Und während all dieses Sinnierens fühlte er den Schlaf nahen. Aber er lag eine Weile in jenem Halbschlummer, zwischen Schlaf und Munterkeit, in welchem man das leiseste Geräusch vernimmt – als ein seltsames Phänomen sich vollzog – es war, wie wenn eine Stimme, von wunderlieblichem zartem, süßem Klange durch die Gaststube dringe, in welcher Franz allein, aber bei vollem Verstande, saß.

Ohne sich zu fragen, ob er wache oder träume, erhob er sich – lauschte er – –

Ja! es war, als wenn sich seinem Ohre ein Mund nähere – als ob von unsichtbaren Lippen die ausdrucksvolle Melodie erklinge:

Nel giardino de mille flori
Audiamo, mio cuore, –

Franz kannte das Lied – die Stilla hatte es gesungen an jenem letzten Abend – an ihrem Abschiedsabend – –

Wie eingelullt, ohne zu wissen, wie ihm geschieht, überläßt sich Franz der Wonne, das Lied noch einmal zu hören – –

Dann ist's zu Ende – und die Stimme erstirbt langsam – in lieblichen Modulationen.

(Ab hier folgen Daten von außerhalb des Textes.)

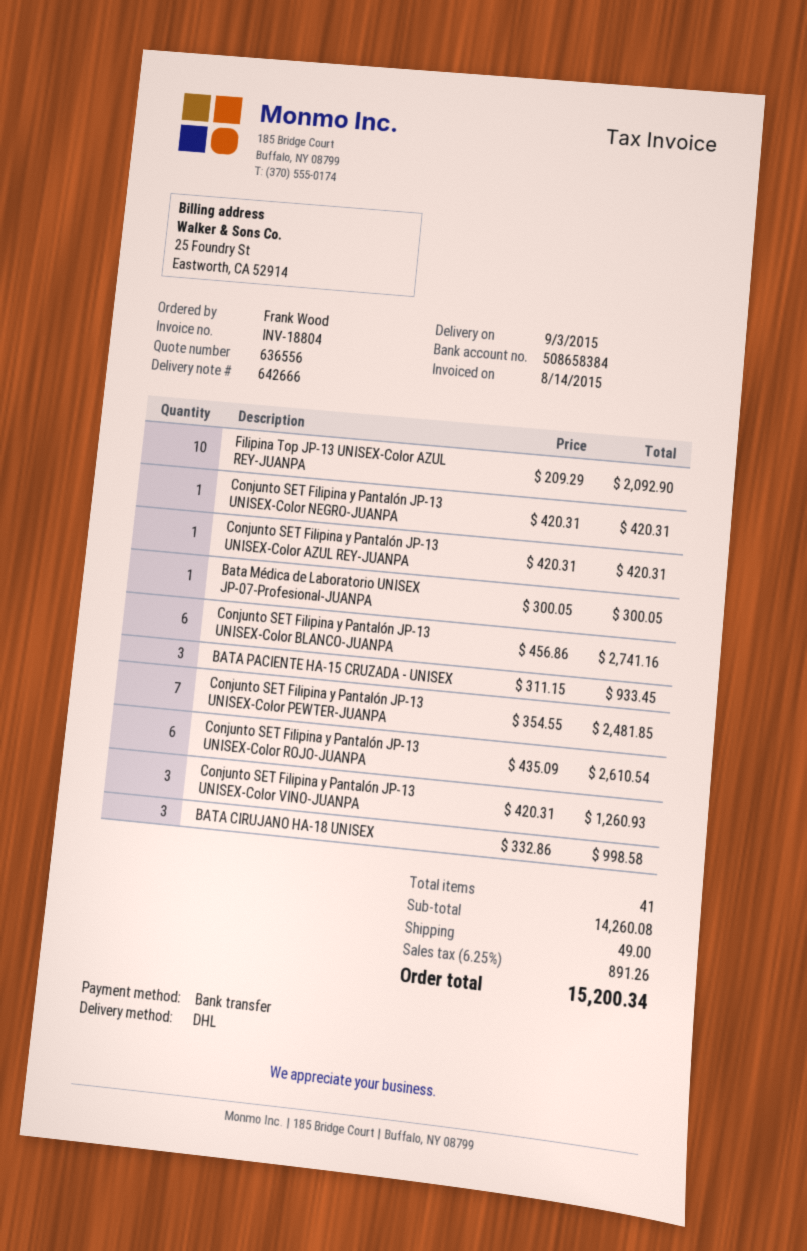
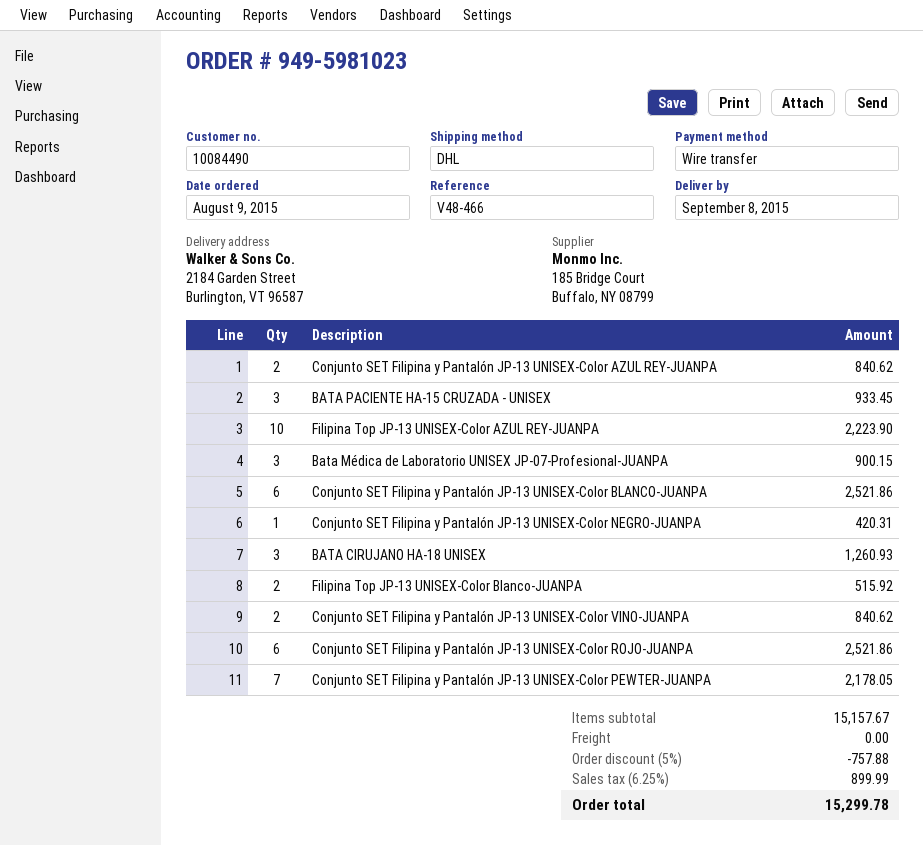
delivery date: 2015-09-03 -> 2015-09-08
Filipina Top JP-13 UNISEX-Color AZUL REY-JUANPA: 10 for 2092.90 -> 10 for 2223.90
Conjunto SET Filipina y Pantalón JP-13 UNISEX-Color AZUL REY-JUANPA: 1 for 420.31 -> 2 for 840.62
Bata Médica de Laboratorio UNISEX JP-07-Profesional-JUANPA: 1 for 300.05 -> 3 for 900.15
Conjunto SET Filipina y Pantalón JP-13 UNISEX-Color BLANCO-JUANPA: 6 for 2741.16 -> 6 for 2521.86
Conjunto SET Filipina y Pantalón JP-13 UNISEX-Color PEWTER-JUANPA: 7 for 2481.85 -> 7 for 2178.05
Conjunto SET Filipina y Pantalón JP-13 UNISEX-Color ROJO-JUANPA: 6 for 2610.54 -> 6 for 2521.86
Conjunto SET Filipina y Pantalón JP-13 UNISEX-Color VINO-JUANPA: 3 for 1260.93 -> 2 for 840.62
BATA CIRUJANO HA-18 UNISEX: 3 for 998.58 -> 3 for 1260.93
Filipina Top JP-13 UNISEX-Color Blanco-JUANPA: none -> 2 for 515.92
subtotal: 14260.08 -> 15157.67
discount: none -> 5% = 757.88
shipping: 49.00 -> 0.00
tax: 6.25% = 891.26 -> 6.25% = 899.99
total: 15200.34 -> 15299.78

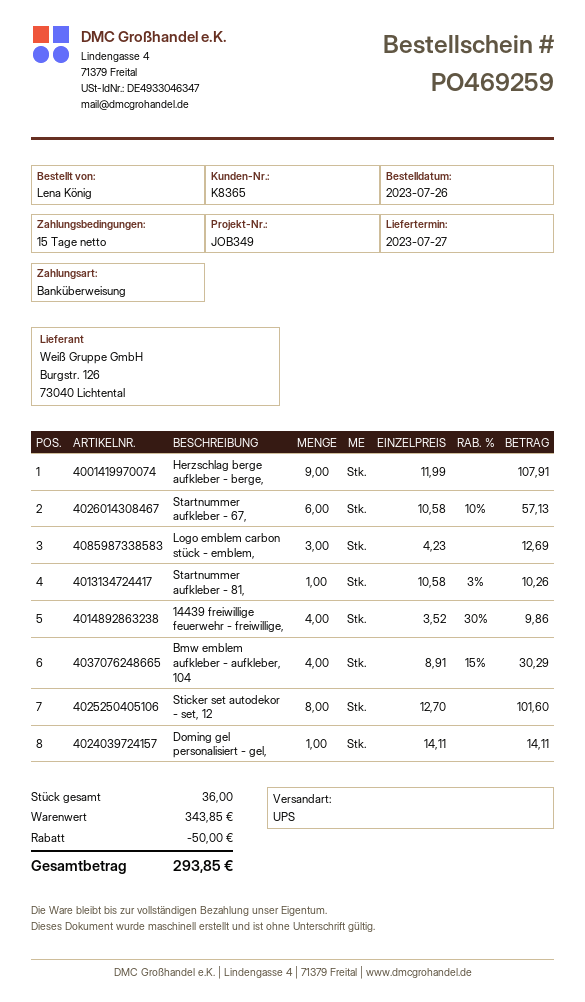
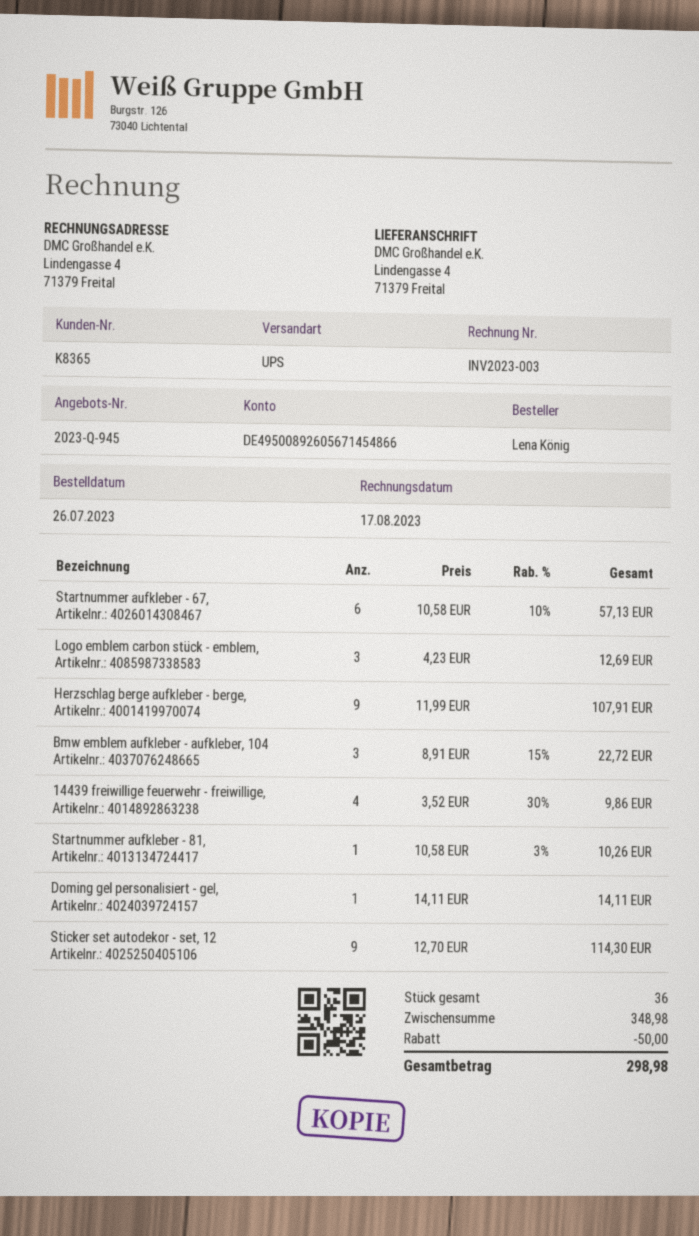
Bmw emblem aufkleber - aufkleber, 104: 4 x 8.91 - 15% = 30.29 -> 3 x 8.91 - 15% = 22.72
Sticker set autodekor - set, 12: 8 x 12.70 = 101.60 -> 9 x 12.70 = 114.30
subtotal: 343.85 -> 348.98
total: 293.85 -> 298.98

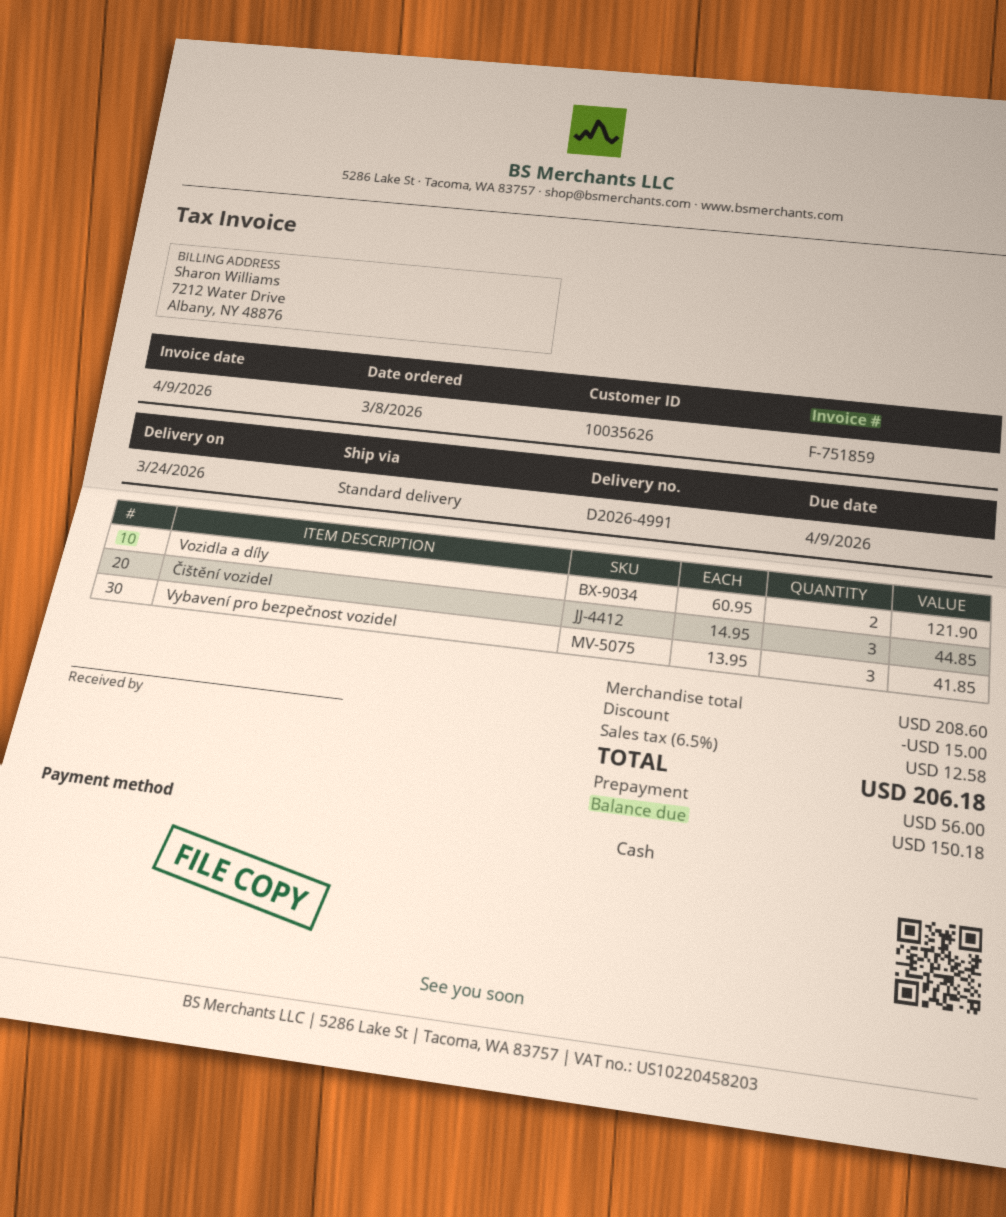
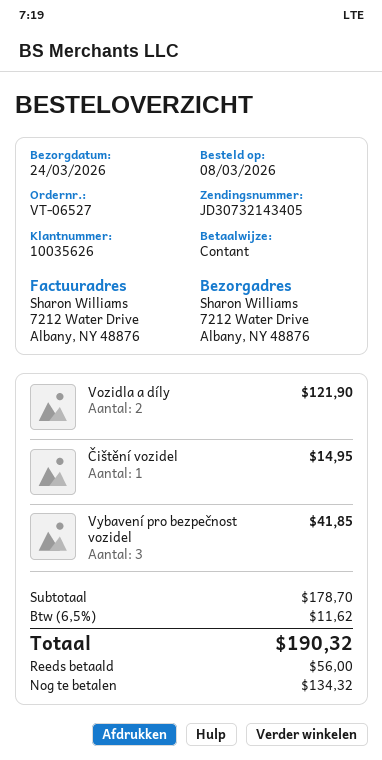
Čištění vozidel: 3 for 44.85 -> 1 for 14.95
subtotal: 208.60 -> 178.70
discount: 15.00 -> none
tax: 6.5% = 12.58 -> 6.5% = 11.62
total: 206.18 -> 190.32
balance: 150.18 -> 134.32

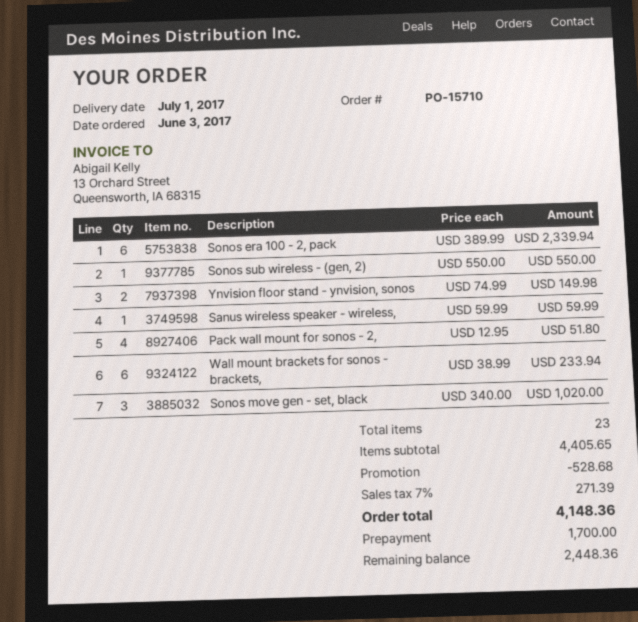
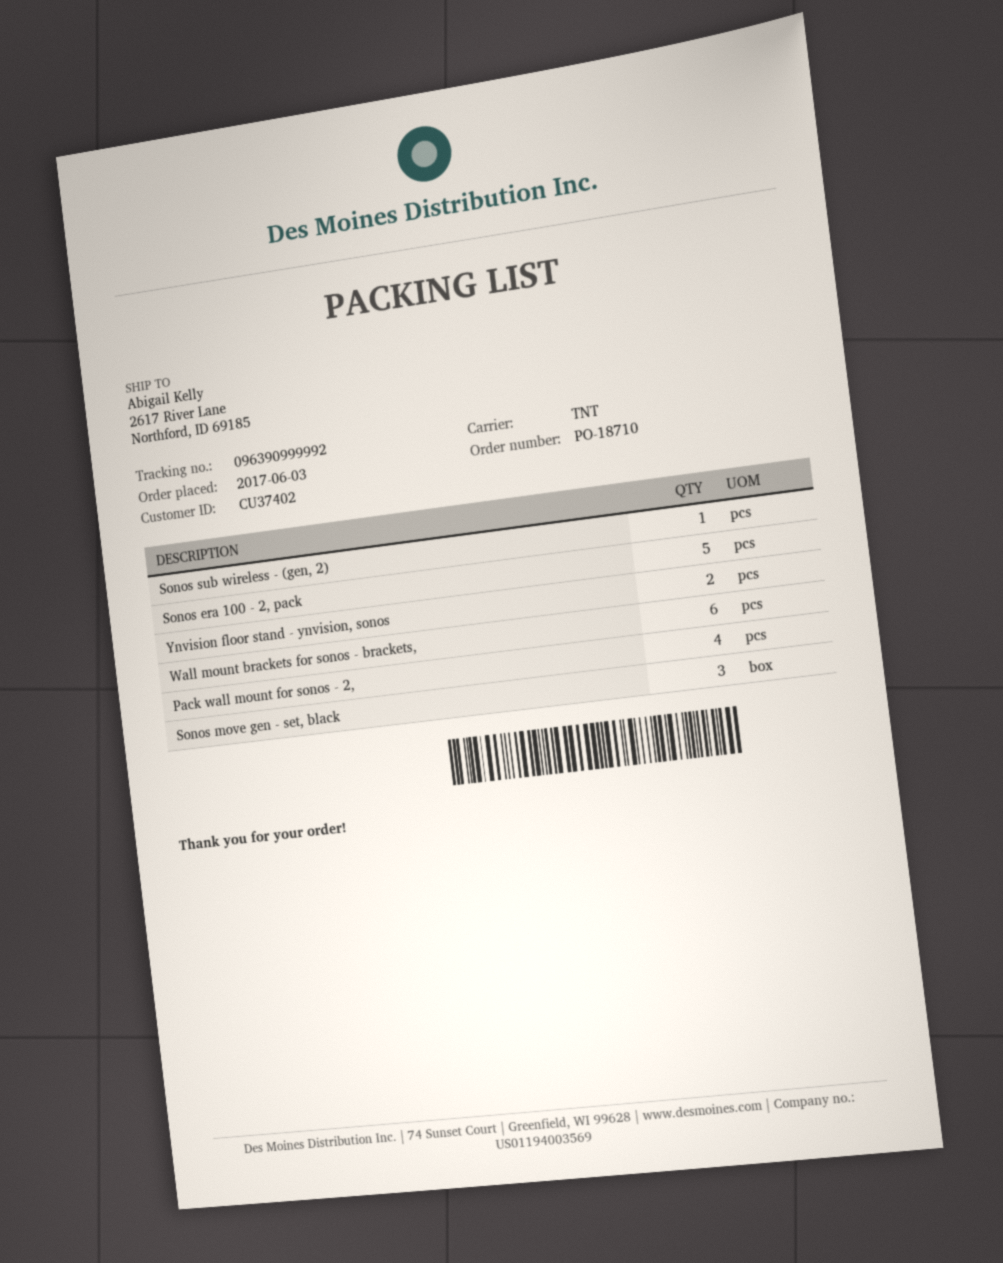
order number: PO-15710 -> PO-18710
Sonos era 100 - 2, pack: 6 -> 5
Sanus wireless speaker - wireless,: 1 -> none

Aber Franz hat die Lähmung, die ihn befallen, abgeschüttelt, – er hat sich jäh aufgerichtet – er findet die Kraft wieder zu atmen, er sucht ein fernes Echo von der Stimme zu erhaschen, die ihm zu Herzen drang.

Alles ist Schweigen – draußen im Freien und drinnen im Saale.

»Ihre Stimme!« flüstert er – »ja – es war – ihre Stimme – die Stimme, die ich so heiß, so innig geliebt habe –«

Dann kämpft er sich in die Wirklichkeit zurück.